Yiğit neden yine karşımda? 

"Çok kibarsın Zeynep, gerçekten."

"Mutluluğun eksik olmasın maşallah. Her dakika böyle gülüyor musun sen?"

"Hakkımda araştırma mı yaptırıyorsun sen?"

Kim?! 

"Ne mi yaptırıyorum?"

Bu adam deli.

"Al da kendin bak." Telefonumu bana uzattı.

Bu telefon ne zaman sahibinde duracak acaba? 

Elime aldığımda kızlarla olan grubumuzun sayfası açıktı ve bir sürü magazin sayfasının ekran görüntüsü vardı. Biraz yukarı çıkıp göz gezdirince hepsinin Yiğit ile alakalı olduğunu gördüm. "Sen benim telefonumu mu kurcalıyorsun?"

Haklıydım.

"Yani benim hakkımda araştırma yaptığını kabul ediyorsun?"

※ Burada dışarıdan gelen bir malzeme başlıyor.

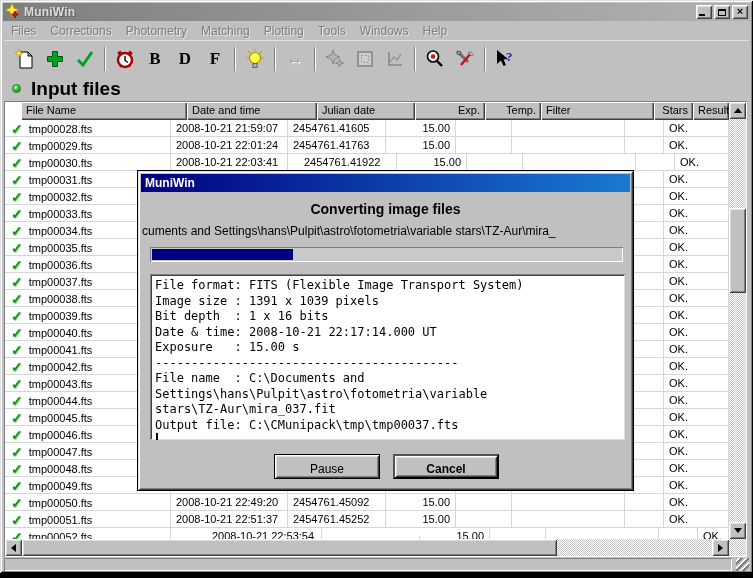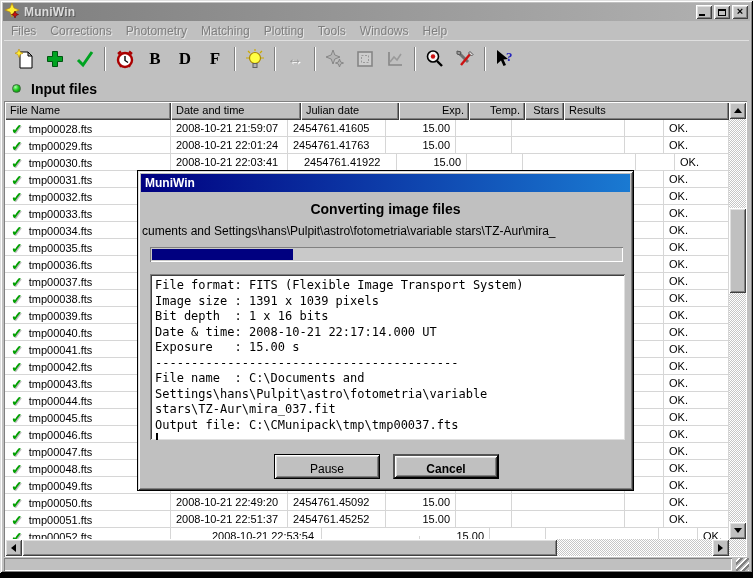--- a/index.html
+++ b/index.html
@@ -37,26 +37,26 @@
   .tsep { width:2px; height:24px; margin:0 4px;
           border-left:1px solid #808080; border-right:1px solid #fff; }
   .tletter { font-family:"Liberation Serif", serif; font-weight:bold; font-size:17px; }
   .disabled-glyph { color:#9b9b9b; text-shadow:1px 1px 0 #fff; font-weight:bold; font-size:16px; }
 
   .band { position:absolute; left:4px; top:77px; right:4px; height:23px;
           display:flex; align-items:center; }
   .led { width:9px; height:9px; border-radius:50%; margin:0 10px 0 8px;
          background:radial-gradient(circle at 35% 30%, #aaffaa 0%, #22cc22 45%, #007700 100%);
          border:1px solid #3a6b3a; }
-  .band-label { font-weight:bold; font-size:14px; }
+  .band-label { font-weight:bold; font-size:19px; }
 
   
   .table-wrap { position:absolute; left:4px; top:101px; width:743px; height:456px; background:#fff;
                 box-shadow: inset 1px 1px 0 #808080, inset -1px -1px 0 #fff; }
-  .thead { position:absolute; left:1px; top:1px; right:18px; height:18px; display:flex; background:#c0c0c0; }
+  .thead { position:absolute; left:17px; top:1px; right:18px; height:18px; display:flex; background:#c0c0c0; }
   .th { height:18px; padding:2px 5px 0 5px; font-size:11px; overflow:hidden; white-space:nowrap;
         box-shadow: inset 1px 1px 0 #fff, inset -1px -1px 0 #404040, inset -2px -2px 0 #808080; }
   .tbody { position:absolute; left:1px; top:19px; right:18px; bottom:18px; overflow:hidden; background:#fff; }
   .tr { display:flex; height:17px; border-bottom:1px solid #d6d6d6; }
   .td { height:17px; padding:2px 5px 0 5px; font-size:11px; white-space:nowrap; overflow:hidden;
         border-right:1px solid #d6d6d6; }
   .td.file { display:flex; align-items:center; padding-top:0; }
   .check { color:#00a000; font-weight:bold; font-size:14px; line-height:1; margin:0 6px 0 1px;
            text-shadow:1px 1px 0 #bdbdbd; }
 
@@ -257,20 +257,21 @@
       <span class="band-label">Input files</span>
     </div>
 
     <div class="table-wrap">
       <div class="thead" id="thead">
           <div class="th" style="width: 166px; text-align: left;">File Name</div>
           <div class="th" style="width: 130px; text-align: left;">Date and time</div>
           <div class="th" style="width: 98px; text-align: left;">Julian date</div>
           <div class="th" style="width: 70px; text-align: right;">Exp.</div>
           <div class="th" style="width: 56px; text-align: right;">Temp.</div>
+          <div class="th" style="width: 113px; text-align: left;">Filter</div>
           <div class="th" style="width: 39px; text-align: right;">Stars</div>
           <div class="th" style="flex: 1 1 0%; text-align: left;">Results</div>
         </div>
       <div class="tbody" id="tbody">
           <div class="tr">
             <div class="td file" style="width: 166px; text-align: left;">
               <span class="check">✓</span>
               <span>tmp00028.fts</span>
             </div>
             <div class="td" style="width: 117px; text-align: left;">2008-10-21 21:59:07</div>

"Teorik olarak araştırmayı yapan ben değilim, arkadaşlarım. Ama hayır bunu ben istemedim. Ayrıca sorumu cevaplamadın."

"Hakkımda her şeyi bilmek istiyorsun yani." Yüzündeki gülücük sinir bozucu bir hal almaya başlamıştı.

"Yapma Yiğit, o kadar da değil ama.

Zeynep DURU:1 Yiğit AKAR:0

Artık yüzündeki gülümsemenin aynısı bende de vardı.